Monday, September 01, 2014

Seeds of the Holocaust

Part of the story that I construct about myself, and I believe this is true of a lot of people, is that I am basically a good person. Sure I mess up here and there, but by and large what I do is moral and right. Occasionally, when I do something, it will be accompanied by a bad feeling, like "I know this is wrong," but by and large my actions are accompanied by a feeling of comfort and satisfaction, being myself, playing on the home field, surrounded by my familiar mental environment. (Which is interesting given how my self-criticizing faculty and desire to please others are undeniably acting from behind the scenes, and often fairly overtly.) Part of the process of this blog has been for me to identify certain things, that while "obviously" pathological in others, are difficult to recognize as such in one's own mindstream. I talked about the delusions experienced by a schizophrenic, and how I could find certain experiences of mine which, while not as grandiose or pervasive as full-blown schizophrenia, could at least be seen to have a similar nature: a mental mechanism inappropriately labeling a mental event as "absolutely certain." I also talked about clearly seeing racial prejudice in myself, but only after giving myself the space to look.

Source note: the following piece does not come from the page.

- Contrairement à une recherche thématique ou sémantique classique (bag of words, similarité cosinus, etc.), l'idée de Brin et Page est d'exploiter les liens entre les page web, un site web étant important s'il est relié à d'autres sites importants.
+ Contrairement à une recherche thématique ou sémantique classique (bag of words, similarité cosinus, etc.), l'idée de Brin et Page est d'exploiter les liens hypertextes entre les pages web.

Today, I want to talk about an incident from my childhood which I think gives some insight into how the Holocaust could have happened with the complicity of so many people who we would otherwise expect to behave morally.

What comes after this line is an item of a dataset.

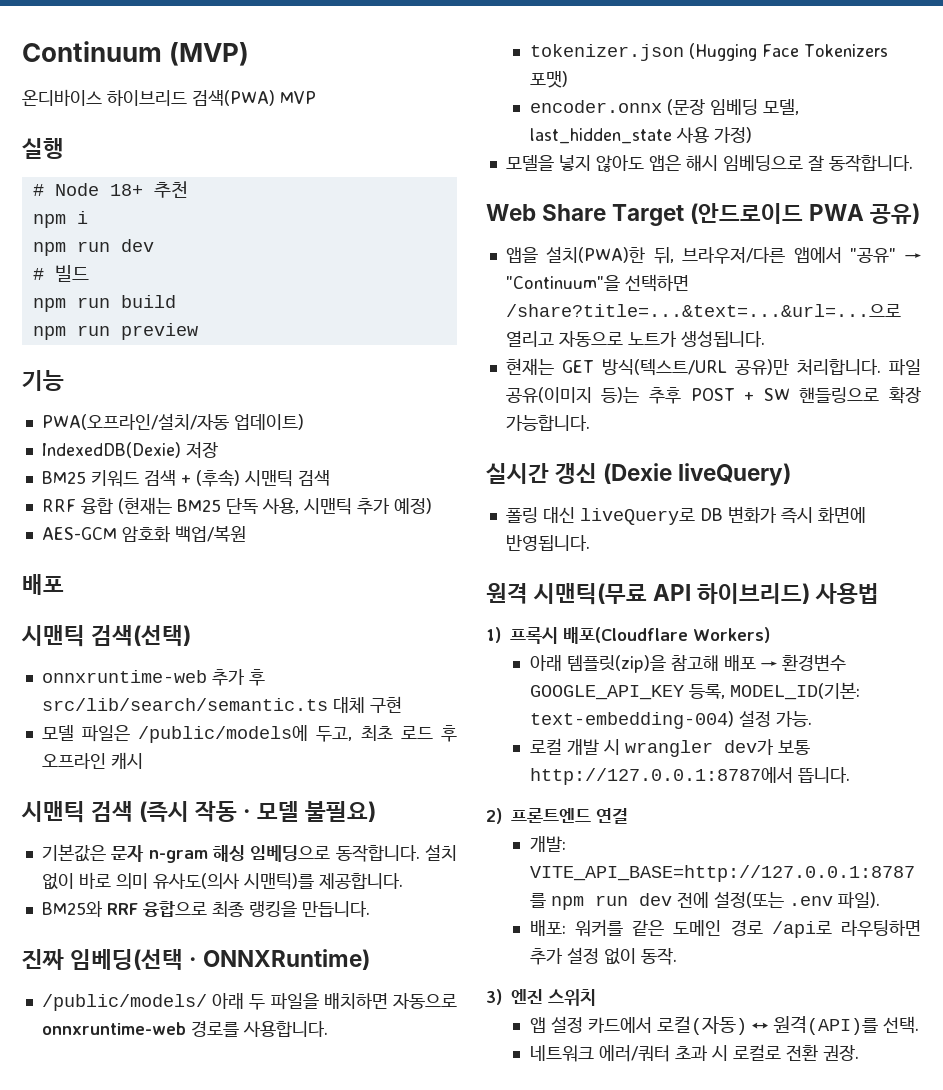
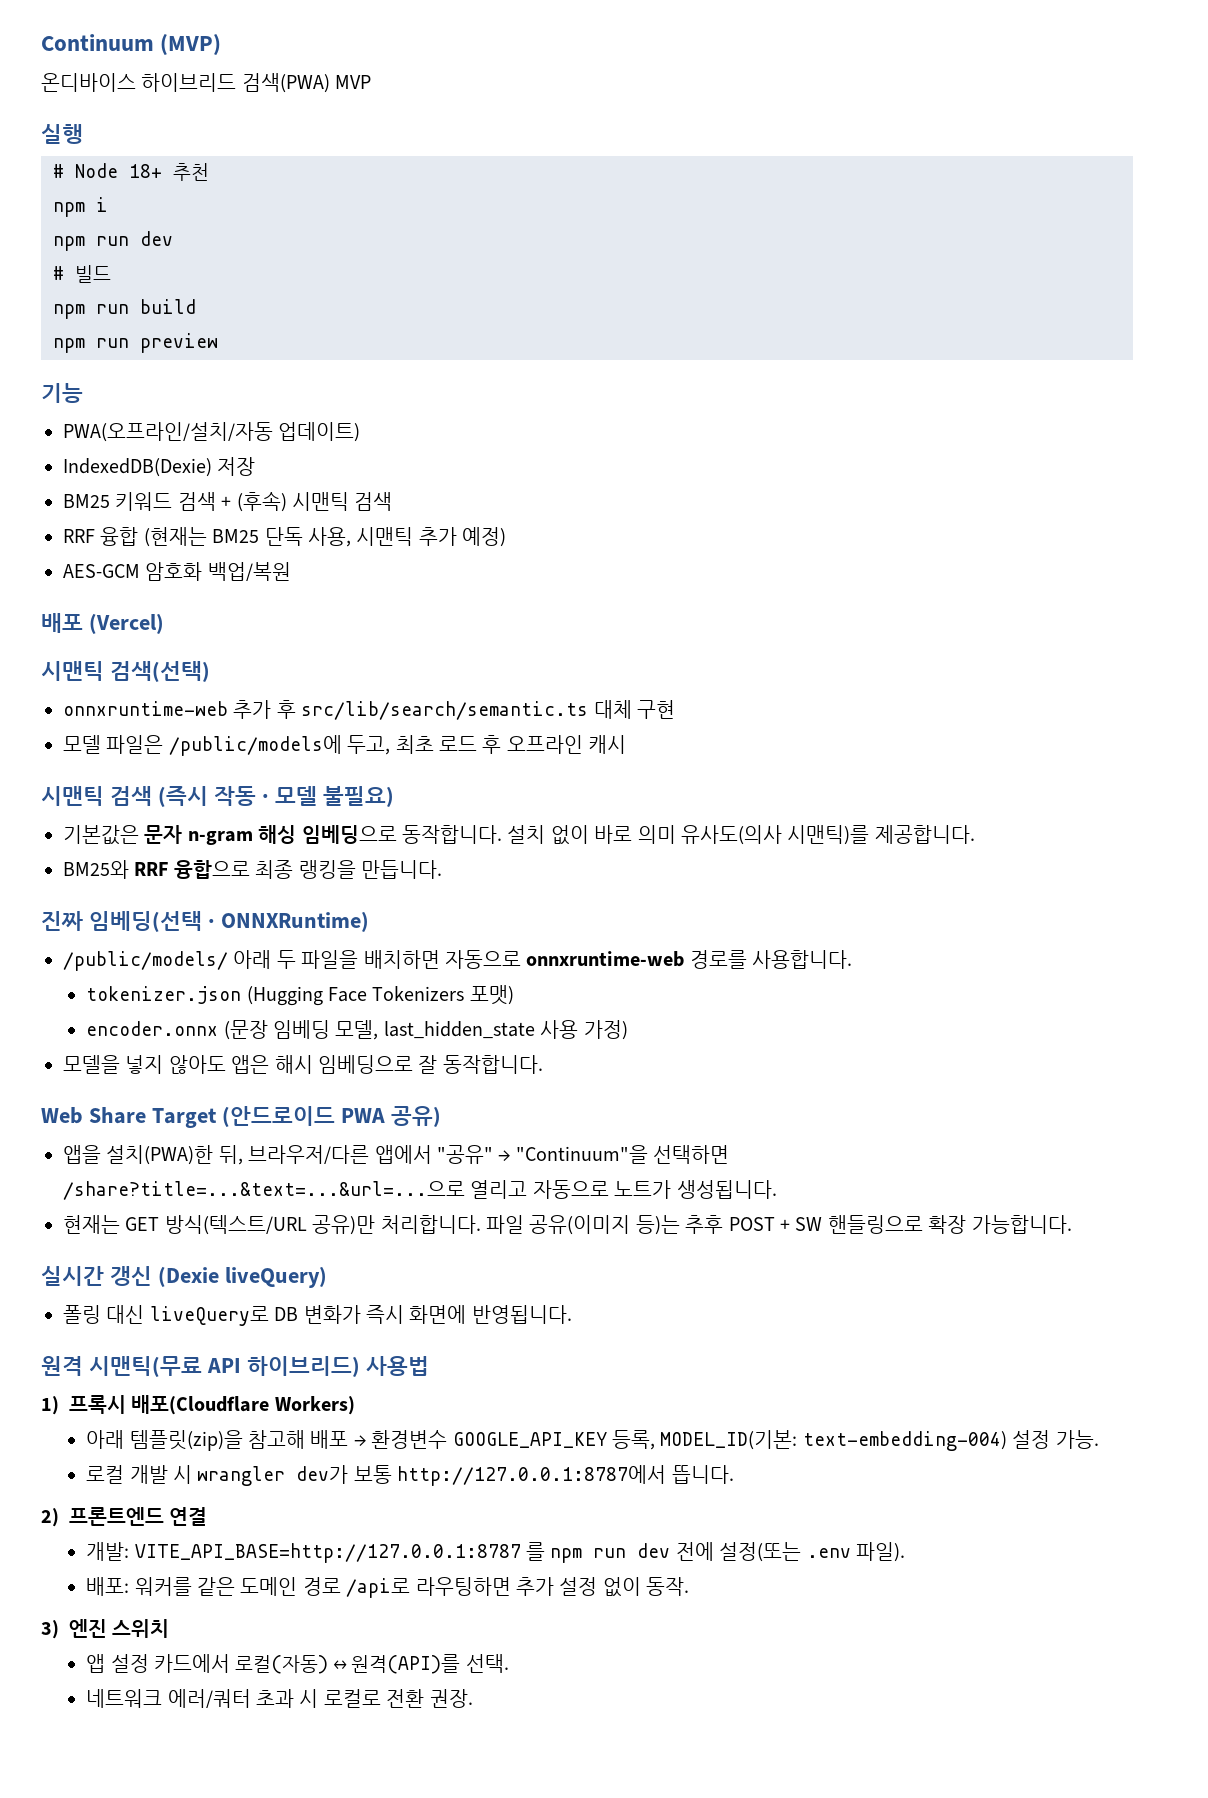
  AES-GCM 암호화 백업/복원
- 배포
+ 배포 (Vercel)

I was going to the circus with my Mom. I was living with my Dad in central NJ, but my Mom was taking me to the circus in NYC. Ringling Brothers and Barnum and Bailey. I was very excited to see the circus, and happy to be with my Mom. We were  outside on the sidewalk with a crowd, waiting for a door to open. When it did, we all rushed forward, and I noticed a prone figure on the ground right outside the door. A homeless person was lying there. I was momentarily confused. Here was a person on the ground, with no shelter, possibly in distress. Why was nobody helping him, or even acknowledging his presence? Then I did what must be an easy thing for humans to do, I accepted what the crowd had communicated. This person was not to be acknowledged.

There are so many conflicting messages along these lines that we are sent as kids and adults. Childrens' books and TV programs tend to promote love and inclusiveness and this is a message I ate up as a kid. It certainly felt right then and still does now. But then, experiences like the one above with the homeless person at the circus begin to create a dissonance. The world is not sending a consistent message, and our behavior starts to become confused and inauthentic. Looking back at this incident, seeing how easily I recategorized a living person as subhuman, not to even be acknowledged, I begin to see how a society could do the same with Jews, or other racial groups. Society sends very powerful messages, and our brains seem fairly hardwired to accept them, perhaps as part of our biological evolution as a social animal. And reflecting on this, it becomes much more plausible to me that this sort of thing could happen again in a western democracy.

I'm not saying that people are mindless automatons and when enough racism takes hold in society, everyone's brains will suddenly start switching from nonracist to racist. I believe that, at least in the U.S., the country I am most familiar with, we are making progress. However, it is sobering to reflect that I can see a similar process in myself as that which contributed to much of German society going along with the persecution and murder of so many in their midst.  All the more reason to promote mindfulness and consciousness, so we can recognize these tendencies in ourselves and as a society, and help prevent future atrocities.